En Ukraine, la religion est une affaire de politique, et même de nationalisme. Depuis l’invasion russe en février 2022, les Ukrainiens orthodoxes sont de plus en plus nombreux à désavouer le Patriarcat de Moscou, l’Église orthodoxe russe qui comptait auparavant de très nombreux fidèles en Ukraine.

Selon le sondage du centre Razoumkov, en février 2023, seuls 4% des Ukrainiens se réclameraient encore de l’Église orthodoxe rattachée au Patriarcat de Moscou, contre plus de 20% auparavant. La Croix précise que plus d’un millier des quelque 12 000 paroisses du Patriarcat de Moscou se sont réenregistrées auprès de l’Église orthodoxe d’Ukraine.

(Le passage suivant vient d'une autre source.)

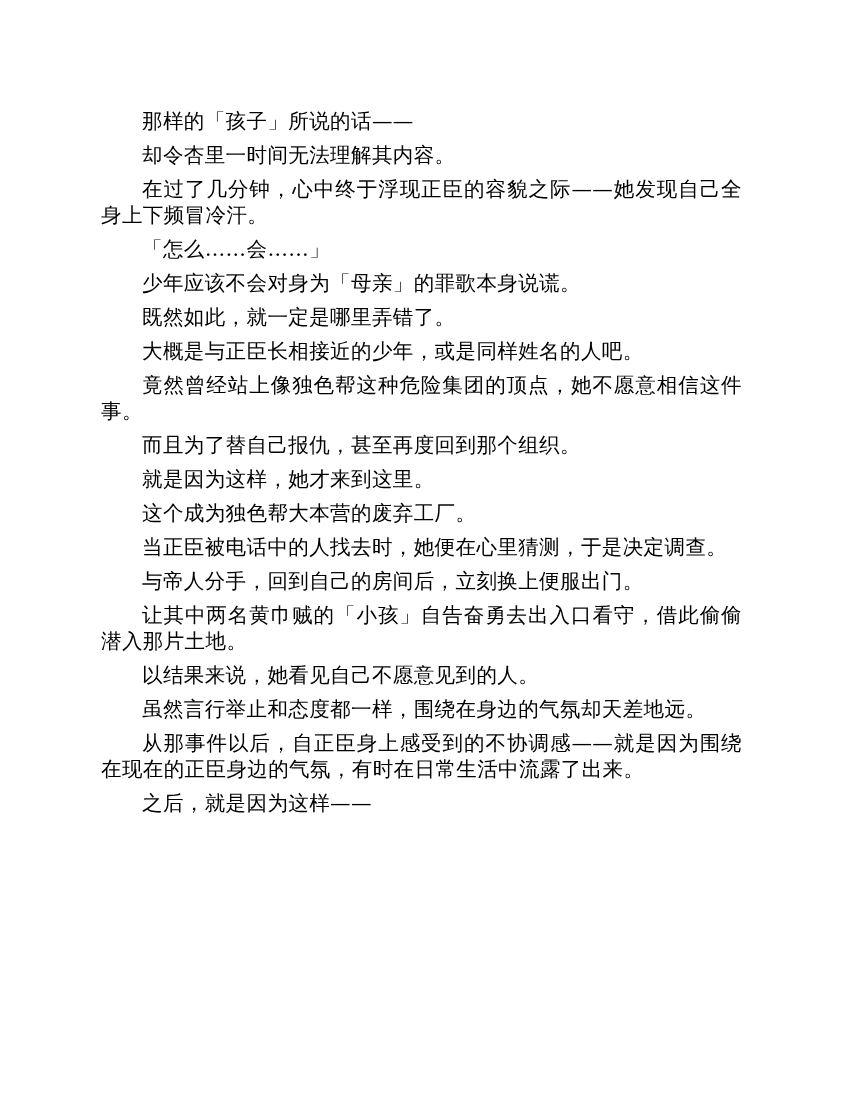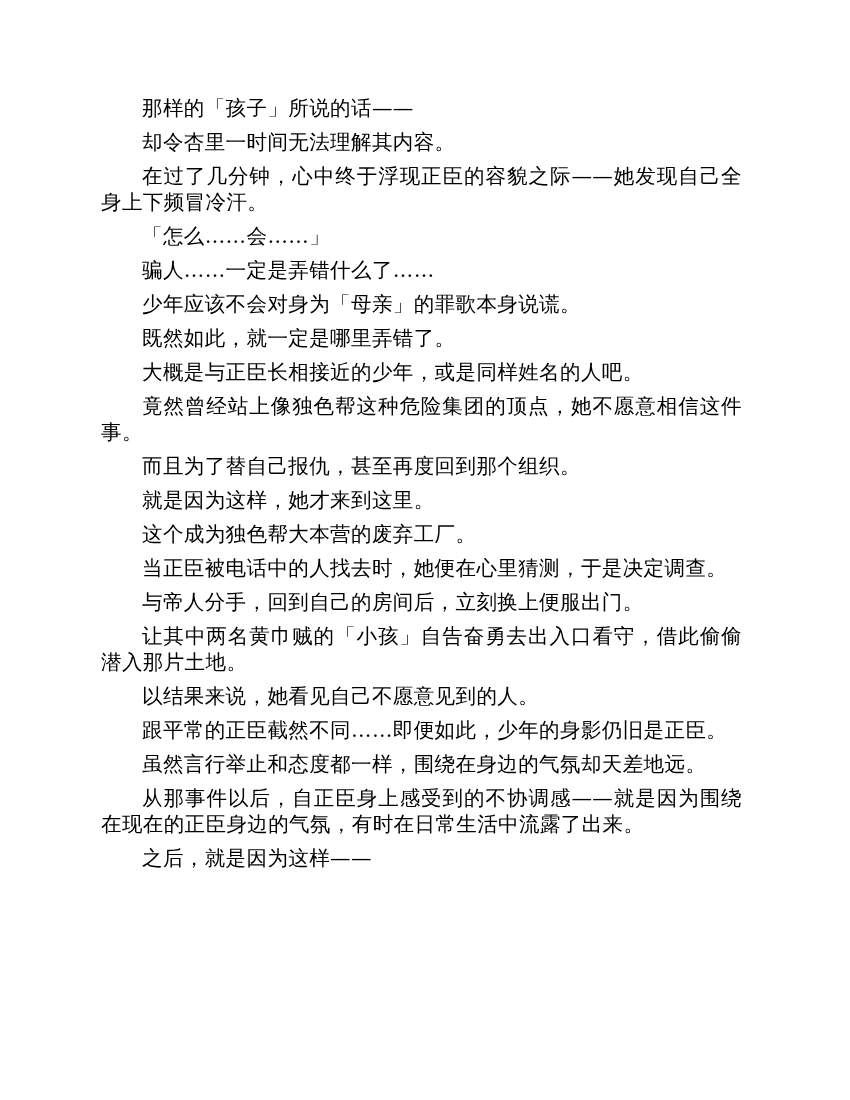"那样的「孩子」所说的话——" .page { top: 95px -> 108px }
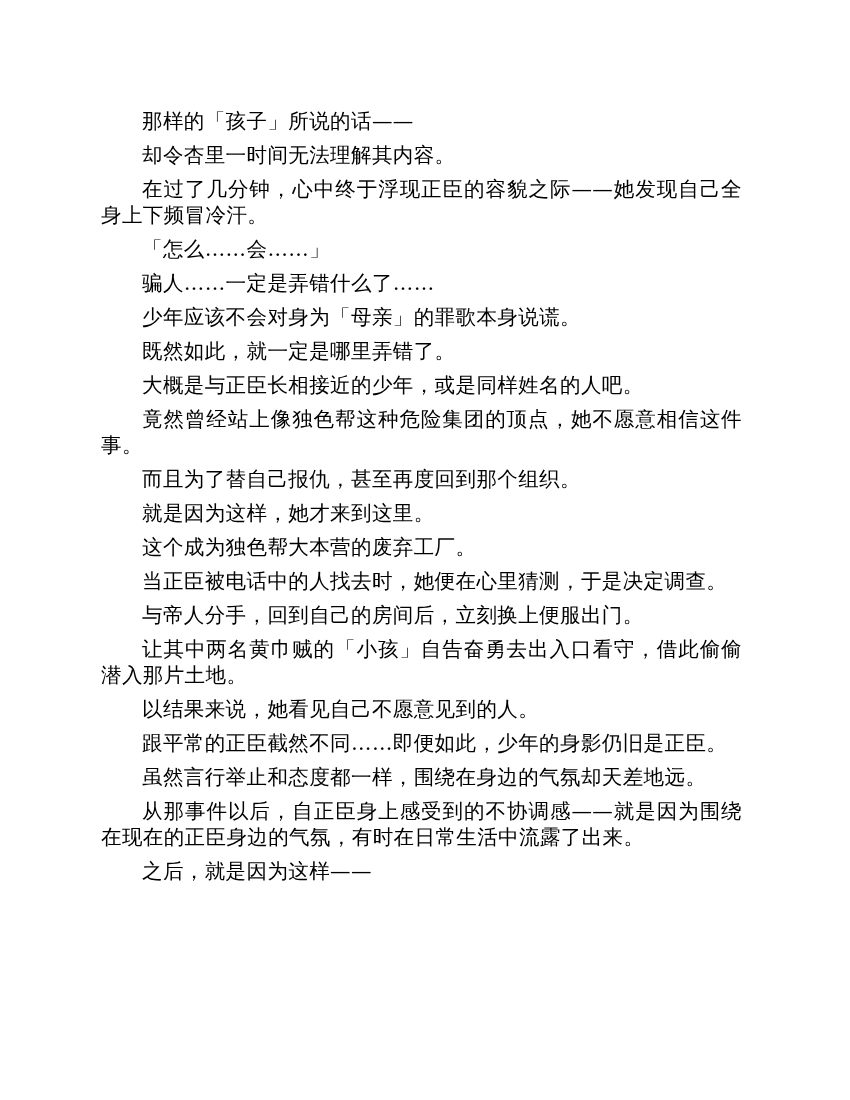"骗人……一定是弄错什么了……" p.para { html: <p>骗人……一定是弄错什么了……</p> -> none }
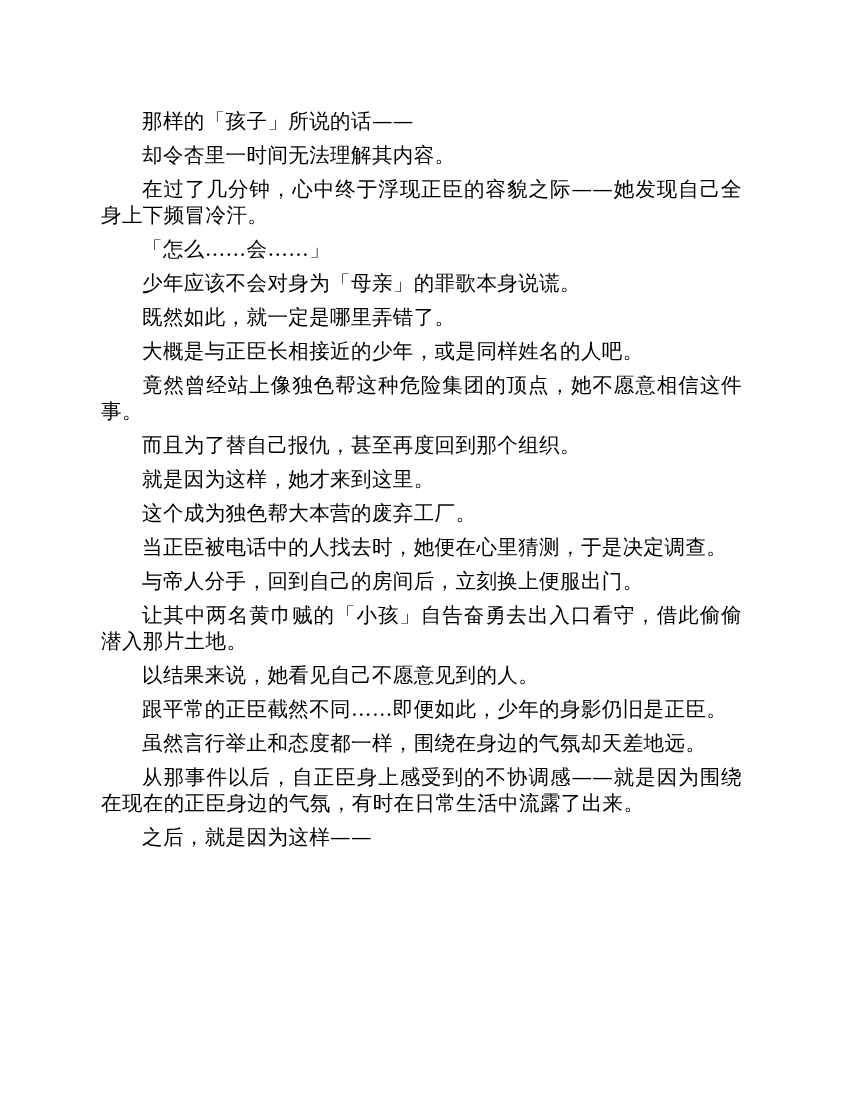"跟平常的正臣截然不同……即便如此，少年的身影仍旧是正臣。" p.para { html: <p>跟平常的正臣截然不同……即便如此，少年的身影仍旧是正臣。</p> -> none }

Une Église complaisante envers la Russie

L’Église rattachée au Patriarcat de Moscou est ancrée dans le pays depuis la fin du XVIIe siècle. Dans le contexte de la conquête de la Russie, elle voit ses rangs s’amoindrir à vue d’œil depuis l’annexion de la Crimée en 2014. L’institution a proclamé son indépendance en mai 2022 pour rompre avec la Russie qui a envahi son pays. Mais elle reste accusée de complaisance envers les Russes, car certains membres du clergé affichent leur soutien à l’Église russe, comme l’explique La Vie.

Soupçonneux, l’État ukrainien a mené plusieurs perquisitions dans des monastères. Plusieurs prêtres ont été condamnés pour soutien aux envahisseurs. Au printemps dernier, le ministère de la Culture a décrété le départ de cette Église affiliée à la Russie. Une première date fixée au 29 mars n’a pas été respectée. Le ministère a finalement décidé de vider les locaux occupés par des moines.

Jeudi 6 juillet 2023, la laure des Grottes de Kiev, l’un des monastères les plus réputés d’Ukraine, a donc vu ses moines être expulsés manu militari. Le site est placé sous l’autorité du Patriarcat de Moscou, indique La Croix.

Une Église dissidente

De nombreuses paroisses ont décidé de rejoindre les rangs de l’Église orthodoxe d’Ukraine. Cette institution a proclamé son indépendance de l’Église russe bien avant la guerre, en 2018. La juridiction autocéphale n’est toujours pas reconnue par le patriarche Kirill de Moscou, qui soutient l’invasion menée par Vladimir Poutine. Cette Église ukrainienne dissidente soutient l’État ukrainien contre son agresseur. Elle vilipende le patriarche Kirill en l’accusant de promouvoir le racisme et l’impérialisme russe.

Pour rejoindre l’Église autoproclamée, les paroisses doivent entamer des procédures administratives et judiciaires interminables. L’Église russe fait tout pour ralentir le processus, malgré son déclin. L’Église orthodoxe d’Ukraine, elle, poursuit son rapprochement avec l’Occident. À partir du 1er septembre 2023, elle devrait régler sa vie liturgique sur le calendrier julien moderne, synchronisé avec le calendrier grégorien occidental. La date de Noël deviendra donc différente de celle des orthodoxes russes.